The New York City Police Department (NYPD) on Monday arrested Wilkins Mendoza and Remy Castro on charges of felony reckless endangerment, claiming that the two men had put the lives of officers at risk by flying a drone dangerously close to a police helicopter. However, Mendoza and Castro, who were in court on Tuesday, maintain that the officers instigated the situation, and now there's evidence that lends some credence to their claim.
Let's let the cops tell their side of the story first. From the New York Post:
Two drones nearly took out an NYPD chopper over the George Washington Bridge … law-enforcement sources told The Post.
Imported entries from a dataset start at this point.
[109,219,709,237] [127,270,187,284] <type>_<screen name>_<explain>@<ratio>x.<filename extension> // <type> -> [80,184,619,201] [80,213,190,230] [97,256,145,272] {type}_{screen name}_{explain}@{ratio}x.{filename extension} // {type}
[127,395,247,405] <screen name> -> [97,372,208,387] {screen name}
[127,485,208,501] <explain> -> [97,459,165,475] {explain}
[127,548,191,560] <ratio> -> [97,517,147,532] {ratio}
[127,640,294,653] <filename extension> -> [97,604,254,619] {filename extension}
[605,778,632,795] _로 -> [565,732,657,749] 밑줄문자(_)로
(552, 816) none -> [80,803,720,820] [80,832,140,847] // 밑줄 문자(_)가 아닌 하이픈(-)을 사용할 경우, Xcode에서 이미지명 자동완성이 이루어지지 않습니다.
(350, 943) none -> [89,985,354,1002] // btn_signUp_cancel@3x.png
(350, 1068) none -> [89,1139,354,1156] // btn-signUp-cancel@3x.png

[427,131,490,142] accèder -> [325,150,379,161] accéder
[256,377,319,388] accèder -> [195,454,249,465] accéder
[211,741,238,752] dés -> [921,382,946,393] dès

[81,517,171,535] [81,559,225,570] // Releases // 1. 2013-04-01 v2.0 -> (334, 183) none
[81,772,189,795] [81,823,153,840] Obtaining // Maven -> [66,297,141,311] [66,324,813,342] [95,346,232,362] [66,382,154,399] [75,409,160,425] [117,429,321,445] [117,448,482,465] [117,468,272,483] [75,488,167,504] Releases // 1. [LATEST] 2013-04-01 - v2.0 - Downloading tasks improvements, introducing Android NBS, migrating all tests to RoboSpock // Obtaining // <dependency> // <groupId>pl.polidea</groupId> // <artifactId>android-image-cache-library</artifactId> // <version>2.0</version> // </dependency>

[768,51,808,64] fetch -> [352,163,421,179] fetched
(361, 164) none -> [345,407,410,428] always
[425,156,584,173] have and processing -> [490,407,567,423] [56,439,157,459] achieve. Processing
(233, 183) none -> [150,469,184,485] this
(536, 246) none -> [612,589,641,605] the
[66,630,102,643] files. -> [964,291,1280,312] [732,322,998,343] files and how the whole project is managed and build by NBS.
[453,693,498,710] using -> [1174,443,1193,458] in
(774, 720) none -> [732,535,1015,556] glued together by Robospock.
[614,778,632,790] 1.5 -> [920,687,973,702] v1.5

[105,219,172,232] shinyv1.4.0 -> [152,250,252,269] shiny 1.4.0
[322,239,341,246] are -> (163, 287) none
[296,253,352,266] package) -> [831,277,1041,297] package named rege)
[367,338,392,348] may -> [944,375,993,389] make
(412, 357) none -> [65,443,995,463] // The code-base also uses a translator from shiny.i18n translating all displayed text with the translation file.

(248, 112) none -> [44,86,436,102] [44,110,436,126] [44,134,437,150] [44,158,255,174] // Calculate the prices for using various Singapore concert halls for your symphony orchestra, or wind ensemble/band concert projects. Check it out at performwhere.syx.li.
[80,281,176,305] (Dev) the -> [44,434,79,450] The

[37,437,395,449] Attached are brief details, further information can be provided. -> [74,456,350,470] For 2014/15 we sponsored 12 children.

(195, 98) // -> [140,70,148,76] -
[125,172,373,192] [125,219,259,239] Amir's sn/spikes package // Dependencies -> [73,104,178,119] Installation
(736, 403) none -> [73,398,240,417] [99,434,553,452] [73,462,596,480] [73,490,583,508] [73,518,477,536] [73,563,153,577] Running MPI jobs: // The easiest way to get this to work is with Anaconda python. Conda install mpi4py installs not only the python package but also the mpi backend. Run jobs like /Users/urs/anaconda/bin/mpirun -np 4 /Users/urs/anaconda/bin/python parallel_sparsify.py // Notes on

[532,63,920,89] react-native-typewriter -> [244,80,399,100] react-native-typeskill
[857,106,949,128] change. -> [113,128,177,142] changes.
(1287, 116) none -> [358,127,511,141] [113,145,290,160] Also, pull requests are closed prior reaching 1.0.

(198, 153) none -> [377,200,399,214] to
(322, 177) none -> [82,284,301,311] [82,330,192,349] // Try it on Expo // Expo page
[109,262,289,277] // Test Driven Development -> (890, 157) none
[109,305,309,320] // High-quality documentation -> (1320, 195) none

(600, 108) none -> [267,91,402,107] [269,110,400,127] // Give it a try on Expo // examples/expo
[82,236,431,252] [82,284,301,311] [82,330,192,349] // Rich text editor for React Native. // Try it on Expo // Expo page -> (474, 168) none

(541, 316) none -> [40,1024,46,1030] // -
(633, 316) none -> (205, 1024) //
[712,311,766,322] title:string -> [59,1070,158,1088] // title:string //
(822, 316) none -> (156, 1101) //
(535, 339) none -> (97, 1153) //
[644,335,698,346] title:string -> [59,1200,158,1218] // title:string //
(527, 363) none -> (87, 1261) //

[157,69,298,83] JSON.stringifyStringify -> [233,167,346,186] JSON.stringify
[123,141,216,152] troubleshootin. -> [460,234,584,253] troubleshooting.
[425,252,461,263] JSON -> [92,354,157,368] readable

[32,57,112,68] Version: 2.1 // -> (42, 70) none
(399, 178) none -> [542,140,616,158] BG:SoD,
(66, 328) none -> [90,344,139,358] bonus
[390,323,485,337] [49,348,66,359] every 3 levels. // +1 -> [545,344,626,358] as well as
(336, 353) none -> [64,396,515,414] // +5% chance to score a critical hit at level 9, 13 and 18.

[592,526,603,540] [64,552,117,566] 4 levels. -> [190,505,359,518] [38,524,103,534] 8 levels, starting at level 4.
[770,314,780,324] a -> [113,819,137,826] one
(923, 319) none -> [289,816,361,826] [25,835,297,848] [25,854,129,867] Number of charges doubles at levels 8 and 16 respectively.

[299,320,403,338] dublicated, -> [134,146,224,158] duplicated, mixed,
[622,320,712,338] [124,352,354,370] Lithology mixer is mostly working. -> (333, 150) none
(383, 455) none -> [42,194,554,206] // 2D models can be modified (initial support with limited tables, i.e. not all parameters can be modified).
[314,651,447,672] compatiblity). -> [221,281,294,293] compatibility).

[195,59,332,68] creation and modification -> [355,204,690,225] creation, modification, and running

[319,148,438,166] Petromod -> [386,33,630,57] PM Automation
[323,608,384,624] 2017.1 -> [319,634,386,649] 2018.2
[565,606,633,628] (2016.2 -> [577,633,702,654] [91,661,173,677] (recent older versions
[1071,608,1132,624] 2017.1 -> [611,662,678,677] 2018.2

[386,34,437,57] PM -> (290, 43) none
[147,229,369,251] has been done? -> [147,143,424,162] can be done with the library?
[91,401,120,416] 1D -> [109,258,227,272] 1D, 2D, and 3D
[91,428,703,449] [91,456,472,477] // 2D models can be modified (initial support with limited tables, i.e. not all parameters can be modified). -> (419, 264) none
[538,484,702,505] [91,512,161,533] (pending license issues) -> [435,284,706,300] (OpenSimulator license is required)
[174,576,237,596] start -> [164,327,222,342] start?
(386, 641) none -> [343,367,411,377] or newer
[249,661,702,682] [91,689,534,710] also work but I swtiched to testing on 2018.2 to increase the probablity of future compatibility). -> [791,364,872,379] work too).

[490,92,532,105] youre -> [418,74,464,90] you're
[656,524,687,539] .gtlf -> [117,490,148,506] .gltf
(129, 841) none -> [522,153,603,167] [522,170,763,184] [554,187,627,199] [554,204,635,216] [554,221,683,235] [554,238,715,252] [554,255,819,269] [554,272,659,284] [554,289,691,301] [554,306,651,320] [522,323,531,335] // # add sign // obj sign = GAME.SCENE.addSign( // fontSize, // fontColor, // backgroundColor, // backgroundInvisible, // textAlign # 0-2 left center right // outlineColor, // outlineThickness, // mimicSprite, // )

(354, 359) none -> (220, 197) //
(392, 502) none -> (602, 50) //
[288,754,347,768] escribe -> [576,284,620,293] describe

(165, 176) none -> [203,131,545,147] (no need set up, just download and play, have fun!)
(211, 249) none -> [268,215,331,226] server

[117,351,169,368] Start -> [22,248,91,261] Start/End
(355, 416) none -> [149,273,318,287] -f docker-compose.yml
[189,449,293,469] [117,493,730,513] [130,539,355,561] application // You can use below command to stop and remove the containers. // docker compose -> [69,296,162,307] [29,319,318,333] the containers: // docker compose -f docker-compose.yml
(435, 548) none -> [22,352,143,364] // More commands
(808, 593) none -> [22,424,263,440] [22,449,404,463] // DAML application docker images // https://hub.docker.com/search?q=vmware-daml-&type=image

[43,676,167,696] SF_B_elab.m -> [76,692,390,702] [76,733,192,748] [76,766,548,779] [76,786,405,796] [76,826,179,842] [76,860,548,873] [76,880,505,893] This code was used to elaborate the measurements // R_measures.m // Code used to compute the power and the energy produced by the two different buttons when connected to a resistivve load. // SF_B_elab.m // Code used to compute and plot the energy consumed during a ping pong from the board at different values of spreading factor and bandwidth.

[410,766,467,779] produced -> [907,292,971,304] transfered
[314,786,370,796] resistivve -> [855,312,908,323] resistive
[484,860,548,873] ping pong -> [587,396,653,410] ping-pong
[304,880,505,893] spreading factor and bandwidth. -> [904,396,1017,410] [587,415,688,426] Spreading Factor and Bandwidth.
The Aviation Unit helicopter was on patrol around 12:15?a.m. when it had to swerve to avoid the small, unmanned aircraft, the sources said.
The NYPD pilots "observed flying object[s] at 2,000 feet in vicinity of the George Washington Bridge, then circling heading toward the helicopter," a police report said.
"The officers were forced to change their course to avoid a collision."
One source called it a "very dangerous" scenario.
The drones in question are DJI Phantoms, which weigh about two pounds.
LiveATC.net, a site that publishes air traffic control recordings, got a copy of the incident, and it doesn't sound nearly as dramatic as the way the boys in blue told it. You can listen to it here and judge for yourself.
Vice's Jason Koebler highlights some significant differences:
There's nothing in the recording to suggest that the helicopter pilot ever feared he'd crash, and there's nothing in the recording to suggest that a near collision is the reason the two were charged. The officer flying the helicopter originally believed it was a military drone.
An NYPD representative assured that the drone "flew very close" to the helicopter, but as Koebler suggests, the only time the drone flew near the cops was "after the chopper pilot decided to chase the drone."
Furthermore, the cops seem to have been grasping at straws to charge Mendoza and Castro with something. "We really don't know exactly what we have, maybe a reckless [endangerment]. Not sure what exactly we got. Seems to me, if they were at 1,000 feet, they'd have to be operating that thing recklessly, regardless of whether or not it was a toy," one officer was recorded saying.
Unfortunately, one city councilman, Paul Vallone, has already jumped on this case, slapping it together with vague claims about terrorism, and is drafting legislation "to give the police department and fire department the ability to make a decision about drones without restriction. They should be allowed to take whatever measure necessary to regulate them." Hopefully that never takes off.